Back What challenges are posed by the relationship between ageing and bilingualism?

What challenges are posed by the relationship between ageing and bilingualism?

Albert Costa, Marco Calabria and Gabriele Cattaneo, researchers with the Center for Brain and Cognition at UPF, coordinated the special edition of the Journal of Neurolinguistics that focuses on this specific field.

13.06.2017

 

Our society is ageing, and one of the main challenges facing it is the increase in the prevalence of neurodegenerative diseases. In fact, it is estimated that the prevalence of dementia will increase three times by 2050, according to the latest World Alzheimer Report (2015). At the same time, bilingualism and multilingualism are also on the increase. According to a report by the European Commission (2012), more than half of Europeans are able to hold a conversation in a second language, and a quarter is trilingual. Therefore, this situation raises many questions about the interaction between ageing (healthy and pathological) and bilingualism.

Albert Costa , Marco Calabria and Gabriele Cattaneo, researchers with the Center for Brain and Cognition (CBC) at UPF, have edited a special issue on the subject in the Journal of Neurolinguistics that includes the participation of several researchers of national and international renown linked to the CBC, at the University of Friburg and the University of Hong Kong, among others.

The publication focuses on two central aspects of this field: bilingualism as a reserve factor and the deterioration of languages in bilingual individuals with dementia. “Cognitive reserve refers to individual differences when tolerating changes in the brain brought about by a particular disease”, explains Albert Costa. In recent years, he adds, “bilingualism has been considered one of the factors that improve the cognitive reserve as it has been shown to delay the onset of cognitive symptoms linked to dementia”.
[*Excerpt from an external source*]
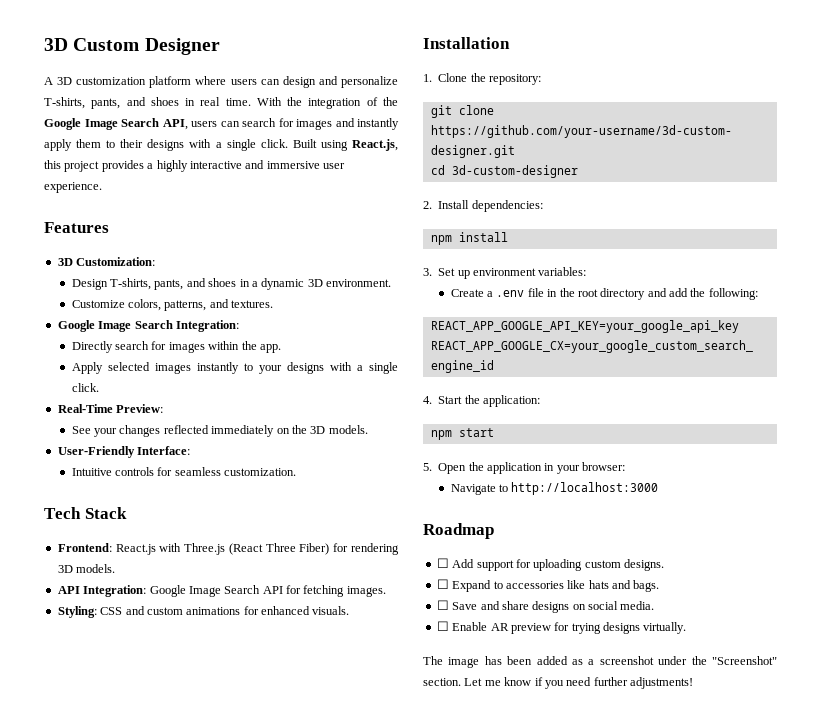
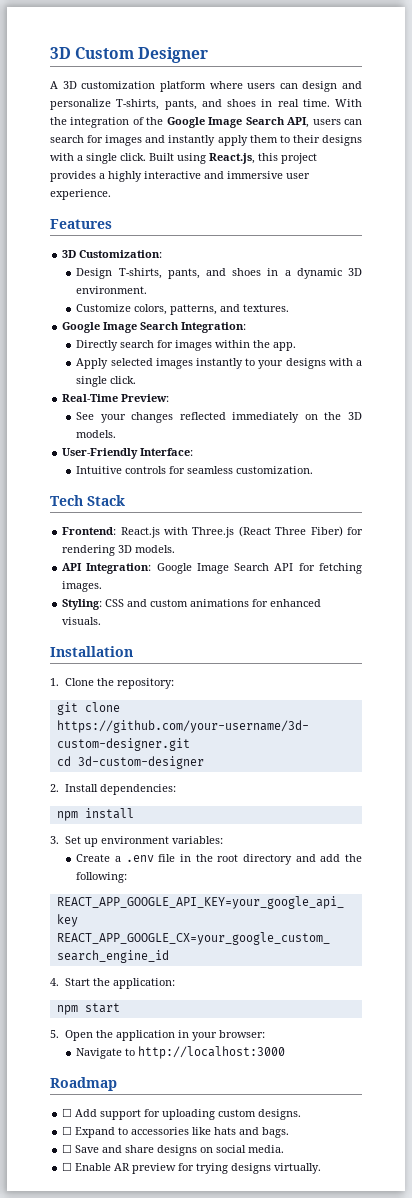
- The image has been added as a screenshot under the "Screenshot" section. Let me know if you need further adjustments!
The results of the studies conducted to date on cognitive reserve and bilingualism show that individuals who speak more than one language have some areas of the brain related with executive control that are more efficient. This, therefore, could compensate for the functional loss of the areas affected by a neurodegenerative disease. “Although it is still a working hypothesis, it is congruent with what has sometimes been found in healthy young individuals: the use of two languages makes the control of attentional cognitive and behavioural supervision skills more efficient than with a single language”, explains Marco Calabria.

The second issue specially dealt with in the journal is the deterioration of language in people with Alzheimer’s disease. The studies published support the thesis that the deterioration of the two languages in bilingual people occurs in parallel. This has been seen in populations with different degrees of bilingualism, both in the study carried out by the UPF’s Research Group on Speech Production and Bilingualism, which has worked with individuals in Catalonia with a high degree of bilingualism, and in the one led by the University of Friburg, with bilingual patients whose first language is German and second language is French, but learned later.

Which questions remain unsolved?

First, in relation to the question of bilingualism as a form of cognitive reserve, further data are required, especially from studies on patients with dementia. “Epidemiological studies with large patient cohorts have contributed greatly to this line, but the underlying mechanisms of how bilingualism acts as a factor of cognitive reserve are not entirely clear”, asserts Albert Costa. In this sense, the neuroimageing studies with patients will help clarify the origin of these mechanisms. One of them is being led by Costa himself, thanks to the support of La Marató de TV3 local Catalan TV channel fundraising event, which aims to find out which factors related to bilingualism are involved in ageing.

Meanwhile, Gabriele Cattaneo states that “there is a need to extend the research into language deficits to other neurodegenerative diseases, beyond Alzheimer’s disease”. This is especially relevant for diseases that are characterized by language disorders as an early symptom of cognitive impairment. Such is the case, for example, of some of the subtypes of frontotemporal degeneration, like primary progressive aphasia.

This is not only a challenge to see how the two languages are affected, but it “also means a way to enrich our knowledge about language processes in bilingual speakers”, adds Marco Calabria.